Selon un communiqué de l’armée nigériane, la libération des otages est intervenue après la mobilisation, depuis plus d’un mois, de plusieurs agences de sécurité dont l’Armée de l’air et les Services de renseignements.
Leurs opérations auraient permis d’identifier les auteurs de l’enlèvement, des terroristes affiliés à Boko Haram, selon le gouvernement nigérian. Les forces de sécurité ont ensuite démantelé leurs réseaux, notamment logistiques, avant que de multiples arrestations ne désorganisent complètement le groupe et que, sous « une pression écrasante », ils libèrent inconditionnellement les otages, détaille l’armée.
« Aucune rançon n’a été versée »
Huit personnes soupçonnées d’avoir orchestré l’enlèvement ont été arrêtées et d’autres neutralisées, selon la présidence.

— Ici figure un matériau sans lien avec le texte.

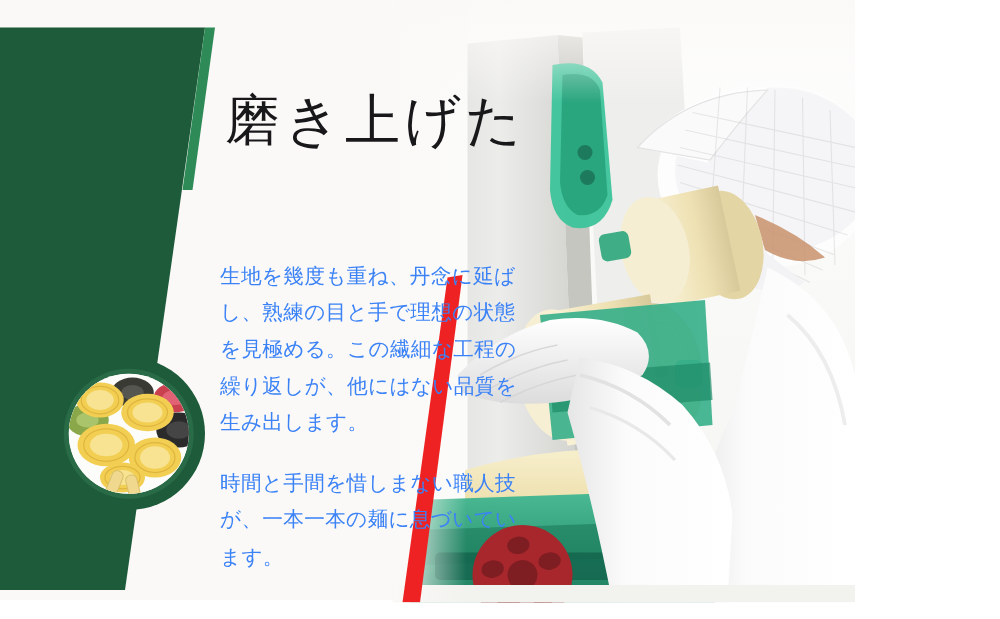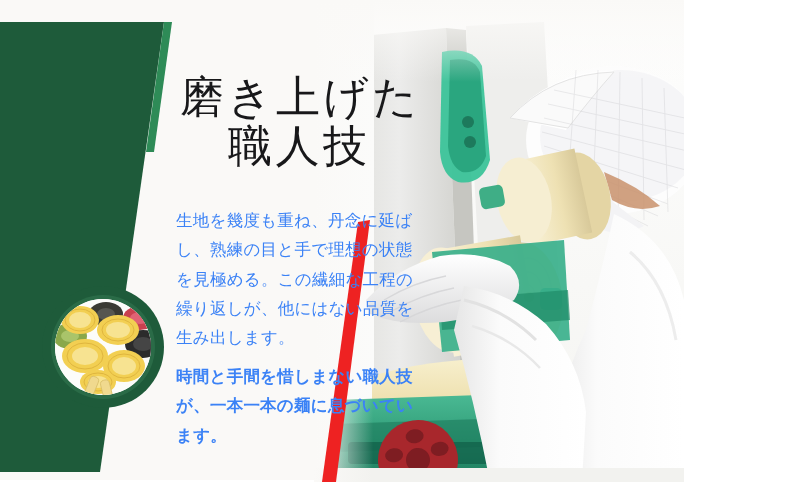--- a/index.html
+++ b/index.html
@@ -81,21 +81,21 @@
     position: absolute;
     left: 176px;
     top: 206px;
     width: 242px;
     color: #3b82f6;
     font-size: 16.5px;
     line-height: 1.78;
     letter-spacing: 0.015em;
   }
   .body-copy p { margin: 0; }
-  .body-copy p + p { margin-top: 9px; font-weight: bold; }
+  .body-copy p + p { margin-top: 19px; }
 </style>
 </head>
 <body>
 
 <div id="slide">
 
   <div class="page-field"></div>
 
   <div class="photo">
     <svg viewBox="0 0 370 482" preserveAspectRatio="none" role="img">
@@ -301,21 +301,20 @@
         <g fill="#f0d98e" stroke="#d9bf6b" stroke-width="0.8">
           <rect x="47" y="92" width="9" height="22" rx="4" transform="rotate(22 51 103)"></rect>
           <rect x="62" y="96" width="9" height="20" rx="4" transform="rotate(-14 66 106)"></rect>
         </g>
       </g>
     </svg>
   </div>
 
   <div class="headline">
     <span class="line-1">磨き上げた</span>
-    <span class="line-2">職人技</span>
   </div>
 
   <div class="body-copy">
     <p>生地を幾度も重ね、丹念に延ばし、熟練の目と手で理想の状態を見極める。この繊細な工程の繰り返しが、他にはない品質を生み出します。</p>
     <p>時間と手間を惜しまない職人技が、一本一本の麺に息づいています。</p>
   </div>
 
 </div>
 
 </body></html>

L’armée nigériane a également annoncé avoir subi « des pertes » humaines au cours de l’opération sans donner plus de détails.
Dans une publication sur les réseaux sociaux, vendredi soir, le chef de l’État Bola Ahmed Tinubu l’affirme : « Aucune rançon n’a été versée. Aucune concession n’a été faite. »
Cette crise sécuritaire avait déclenché une vive émotion parmi la population, donnant lieu à des manifestations et à la fermeture de plusieurs écoles publiques. C’est la première fois qu’un enlèvement de masse est perpétré à seulement 300 km de Lagos, dans cet État du sud-ouest, jusqu’alors épargné par les attaques de jihadistes et de bandits qui sévissent un peu partout dans le pays.